This post assumes that you have a basic understanding of how Scrapy, a web scraping framework, works, discussing some lesser-known features. You can have an introduction to it in your documentation.
Extract links from a response, filtering by a specific pattern and following them is a common task that you will face when scraping a website.
As an example, suppose that you are scraping a store website and you want to process two different URLs:
- Product URLs to gather product details
- Category URLs to collect information about a category (e.g. number of items, subcategories, etc.) and/or more product URLs
We can implement our spider like the following:
class StoreSpider(scrapy.Spider):
name = "store"
start_urls = ["https://store.example.com/"]
def parse(self, response):
products = response.css('a.product::attr(href)')
for link in links:
yield scrapy.Request(link, callback=self.parse_product)
categories = response.css('a.category::attr(href)')
for link in links:
yield scrapy.Request(link, callback=self.parse_category)
def parse_product(self, response):
... # Code to parse a product
def parse_category(self, response):
... # Code to parse a category
Only anchor elements with CSS classes product
or category
are of our interest. We have a different parse
method based on the type of element being followed.
As soon you have more types of links and more complex rules to find them in the website response, your parsing methods will become more complicated and prone to have some code duplication.
For example, if inside your parse_category
you also want to find more products, more categories and also subcategories, you will need to duplicate some code such as:
class StoreSpider(scrapy.Spider):
name = "store"
start_urls = ["https://store.example.com/"]
# (...)
def parse_category(self, response):
# (...) Code to parse a category
products = response.css('a.product::attr(href)')
for link in links:
yield scrapy.Request(link, callback=self.parse_product)
categories = response.css('a.category::attr(href)')
for link in links:
yield scrapy.Request(link, callback=self.parse_category)
sub_categories = response.css('a.sub_category::attr(href)')
for link in links:
yield scrapy.Request(link, callback=self.parse_subcategory)
To avoid all this repeated code, Scrapy comes with generic spiders providing special functionality for common scraping cases.
A CrawlSpider
is a generic spider (inherited from the regular scrapy.Spider
class) that provides a mechanism for following links by defining a set of rules (just like we did in our previous example).
Instead of actively looking for each link in its response, iterating over the results, and sending a request for each one, we can use a declarative pattern by providing a list of Rule
objects with arguments that state which links we want to follow and what to do with the response.

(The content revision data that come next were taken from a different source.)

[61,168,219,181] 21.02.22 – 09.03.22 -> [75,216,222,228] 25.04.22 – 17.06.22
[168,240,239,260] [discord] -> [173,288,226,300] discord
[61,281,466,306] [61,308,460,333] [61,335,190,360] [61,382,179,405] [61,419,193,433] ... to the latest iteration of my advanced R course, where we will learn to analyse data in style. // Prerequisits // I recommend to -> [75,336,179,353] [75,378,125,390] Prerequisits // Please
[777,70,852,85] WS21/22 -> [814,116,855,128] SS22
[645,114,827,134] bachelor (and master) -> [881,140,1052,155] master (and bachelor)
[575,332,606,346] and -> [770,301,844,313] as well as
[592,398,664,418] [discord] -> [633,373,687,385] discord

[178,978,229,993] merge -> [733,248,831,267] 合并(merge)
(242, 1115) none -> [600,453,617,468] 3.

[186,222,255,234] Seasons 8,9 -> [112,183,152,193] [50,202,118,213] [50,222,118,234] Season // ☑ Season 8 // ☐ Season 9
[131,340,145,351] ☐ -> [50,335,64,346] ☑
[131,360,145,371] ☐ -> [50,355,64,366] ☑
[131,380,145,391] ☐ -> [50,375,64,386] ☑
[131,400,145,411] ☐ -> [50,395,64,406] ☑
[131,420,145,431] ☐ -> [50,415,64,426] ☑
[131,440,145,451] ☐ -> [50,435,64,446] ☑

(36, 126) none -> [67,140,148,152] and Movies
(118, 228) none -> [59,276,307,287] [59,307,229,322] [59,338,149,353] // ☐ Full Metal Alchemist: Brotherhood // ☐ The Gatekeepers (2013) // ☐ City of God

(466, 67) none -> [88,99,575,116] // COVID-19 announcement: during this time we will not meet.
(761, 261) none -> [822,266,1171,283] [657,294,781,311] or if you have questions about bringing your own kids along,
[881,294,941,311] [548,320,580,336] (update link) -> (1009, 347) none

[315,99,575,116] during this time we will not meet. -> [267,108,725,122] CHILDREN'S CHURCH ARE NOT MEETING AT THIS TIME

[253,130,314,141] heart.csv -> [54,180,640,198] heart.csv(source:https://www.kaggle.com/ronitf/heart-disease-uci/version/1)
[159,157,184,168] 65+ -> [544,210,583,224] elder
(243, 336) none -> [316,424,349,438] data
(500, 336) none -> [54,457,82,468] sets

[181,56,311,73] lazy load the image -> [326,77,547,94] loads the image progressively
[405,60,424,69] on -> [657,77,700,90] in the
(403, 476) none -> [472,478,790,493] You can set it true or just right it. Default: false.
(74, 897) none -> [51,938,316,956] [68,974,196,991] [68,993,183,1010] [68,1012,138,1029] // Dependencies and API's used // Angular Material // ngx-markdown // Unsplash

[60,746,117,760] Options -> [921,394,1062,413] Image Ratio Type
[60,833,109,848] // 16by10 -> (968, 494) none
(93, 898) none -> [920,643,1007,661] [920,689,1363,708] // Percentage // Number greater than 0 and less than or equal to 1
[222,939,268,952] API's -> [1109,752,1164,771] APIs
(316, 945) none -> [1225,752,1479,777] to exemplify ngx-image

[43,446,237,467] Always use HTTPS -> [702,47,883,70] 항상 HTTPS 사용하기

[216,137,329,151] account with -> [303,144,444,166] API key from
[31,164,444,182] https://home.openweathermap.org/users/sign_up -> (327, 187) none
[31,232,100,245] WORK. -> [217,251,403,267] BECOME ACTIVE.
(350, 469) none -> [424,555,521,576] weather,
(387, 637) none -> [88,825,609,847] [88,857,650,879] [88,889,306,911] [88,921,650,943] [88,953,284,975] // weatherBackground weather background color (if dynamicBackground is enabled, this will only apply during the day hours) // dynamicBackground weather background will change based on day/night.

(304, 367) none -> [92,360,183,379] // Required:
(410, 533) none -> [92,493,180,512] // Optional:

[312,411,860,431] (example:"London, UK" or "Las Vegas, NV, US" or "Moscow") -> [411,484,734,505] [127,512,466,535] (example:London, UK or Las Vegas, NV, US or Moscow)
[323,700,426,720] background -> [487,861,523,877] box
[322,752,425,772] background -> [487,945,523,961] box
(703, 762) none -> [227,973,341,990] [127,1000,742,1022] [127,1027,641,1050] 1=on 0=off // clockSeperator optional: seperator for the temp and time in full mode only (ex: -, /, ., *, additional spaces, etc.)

Our previous spider can be rewritten as:
import scrapy
from scrapy.spiders import CrawlSpider, Rule
from scrapy.linkextractors import LinkExtractor
class StoreSpider(CrawlSpider):
name = "store"
start_urls = ["https://store.example.com/"]
rules = (
Rule(
LinkExtractor(restrict_css="a.product"),
callback=self.parse_product
),
Rule(
LinkExtractor(restrict_css="a.category"),
callback=self.parse_category
),
Rule(
LinkExtractor(
restrict_css=".pagination",
restrict_text="Next Page",
),
),
)
def parse_product(self, response):
... # Code to parse a product
def parse_category(self, response):
... # Code to parse a category
You may notice that we now have a rules
tuple. Each Rule
is assigned a LinkExtractor
object that defines how (and which) links will be extracted from each page.
In addition, we have a callback
, which tells us which parse method should be used to process the return of the request from each of these links.
Given that rule as example:
Rule(
LinkExtractor(restrict_css="a.product"),
callback=self.parse_product
)
It extracts all the links with the CSS class product
, requests them and processes the response in the spider’s method parse_product
.
The following Rule
extracts only links with the CSS class equal to next
, but that contains the text Next Page
on it. So <a class="next" href='https://store.example.com/page/2'>Next Page</a>
will be extracted, but <a class="next" href='https://store.example.com/events/'>Future Events</a>
will not.
Rule(
LinkExtractor(
restrict_css="a.next",
restrict_text="Next Page",
),
),
Notice that we don’t have a callback
provided for this Rule
. If you don’t provide one, the link will still be requested and the response will be parsed using all the rules
we have to find more links to follow.
You can see more ways to filter the links you want to extract in Link Extractor documentation.
Using CrawlSpider
avoids some complexities in our parsing methods, keeping them focused only on how to scrape data into a page response, leaving the task of crawling the website (i.e., finding the following links) to a more declarative, easier-to-read and understand pattern.